First Night is a national event that is celebrated in many cities across the country, though Buffalo’s is probably the longest running, according to Carrie Meyer, executive director of Independent Health Foundation, which annually sponsors the local even, which is always billed as drug and alcohol-free.
The aim, said Meyer, is “to start the New Year off right, in a healthy environment. So we’re asking the parents to be great role models for their children. Celebrate together. Ring in the New Year together and show that you can have fun without the drugs and alcohol.”
Tiffani Papillion, of Buffalo, and her pre-teenage daughters, Vanyasia Davis and Danielle Davis, also were first-timers to the event. While the girls admitted looking forward to having fun on the various carnival rides and bounce houses offered on the second floor of the Convention Center, Papillion said she looked forward to some more adult revelry later on in the evening.
“That is, if they don’t tire me out first,” Papillion said.
Of course, many others venturing downtown also planned on making more of an adult evening of it.
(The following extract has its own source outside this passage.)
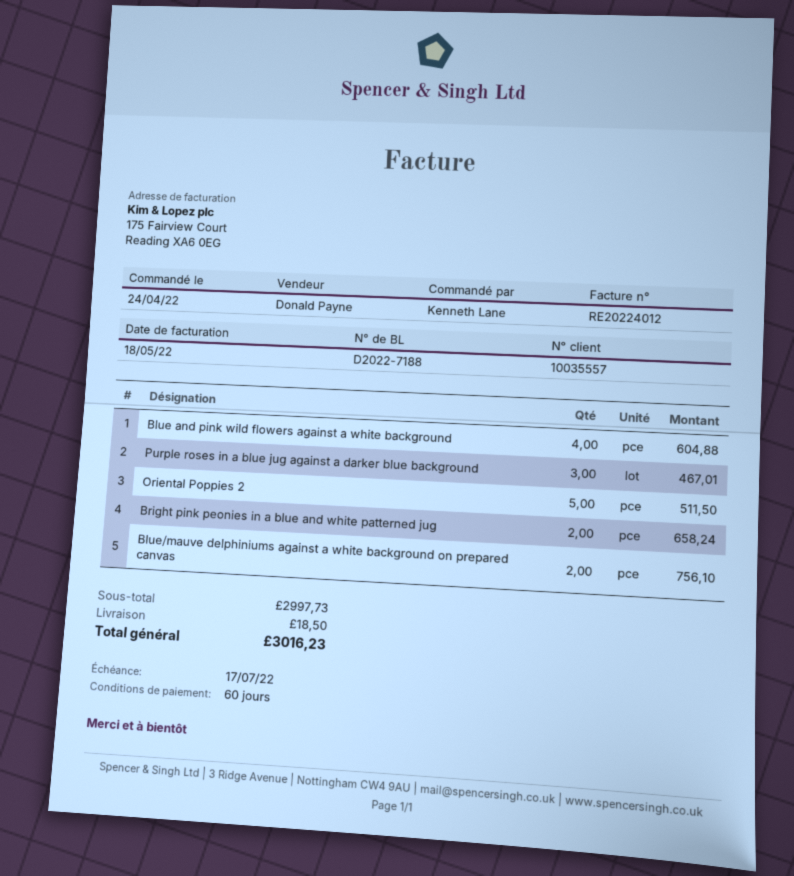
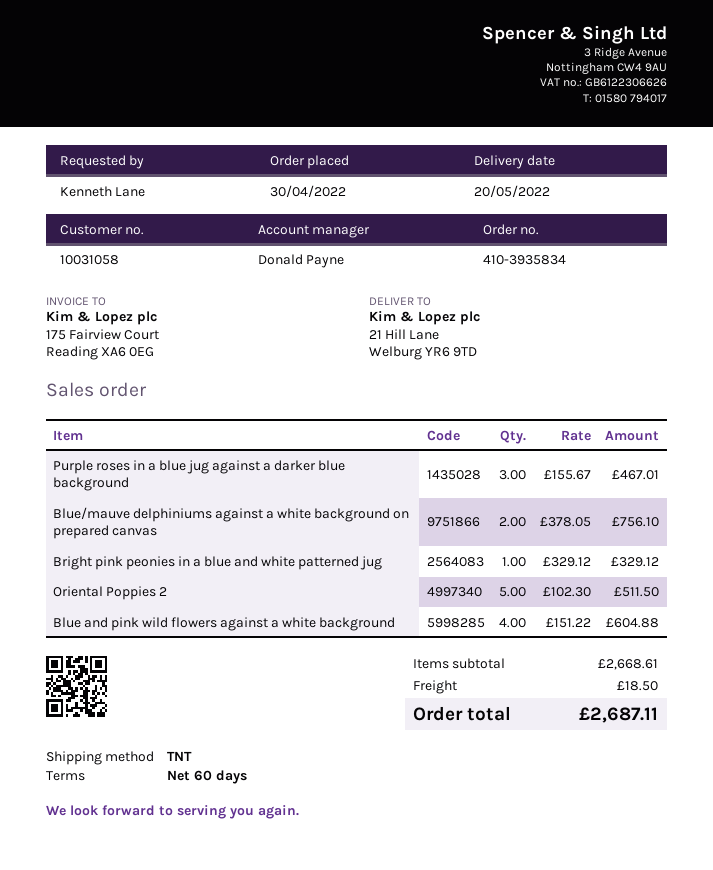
order date: 2022-04-24 -> 2022-04-30
customer number: 10035557 -> 10031058
Bright pink peonies in a blue and white patterned jug: 2 for 658.24 -> 1 for 329.12
subtotal: 2997.73 -> 2668.61
total: 3016.23 -> 2687.11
Several restaurants downtown and across the region hosted theme parties, including Salvatore’s on Transit Road in Depew, which held a swanky masquerade ball in the Bellamore Room.
Harold and Camille Screven, of Clarence, stepped out of the Hyatt Regency Buffalo downtown looking like a million bucks in their fancy formal wear as the couple strolled over to Statler City for the Ice Ball. It was not a typical New Year’s Eve for them.
“It’s wonderful. You don’t do this every day,” said Camille Screven. “A lot of times we sit home and watch the ball drop on television.”
Harold Screven said he made a last minute decision that the couple should go out this year.
“After the Ice Ball finishes, we’ll walk back. There’s usually a big crowd around here then,” said Harold Screven.
The annual New Year’s Eve ball drop at the Electric Tower on Roosevelt Plaza was a highlight of the night’s festivities. Events in the plaza were kicked off with a performance by singer Caitlin Koch. DJ Jickster from 97 Rock co-hosted the program with Jeff Russo, Katie Morse and Ed Drantch of WKBW-TV, Channel 7. The station began its live broadcast at 11 p.m. Video walls set up by Indigo Productions showed images of the ball drop here and in New York City’s Times Square. A fireworks display followed the ball drop.
Others, like Crystal Porter, Jasmine Mungro and Sara Hinriksdottir of the Canisius College women’s basketball team, preferred to skate through the evening as they took to the ice at Fountain Plaza.
“The girls thought it would be fun,” said Mungo, who hails from Washington, D.C. “So why not ring in the New Year – and on such a nice Buffalo day – with a little ice skating.”
It was, indeed, a treat for Porter, who is from Houston, Texas, where ice skating on New Year’s Eve is practically unheard of. Hinriksdottir, who comes from Iceland, was no stranger to ice-skating, but she still saw it as a novelty.
“I did it a lot when I was younger. I have my own skates, actually, but I haven’t done it in years,” Hinriksdottir said.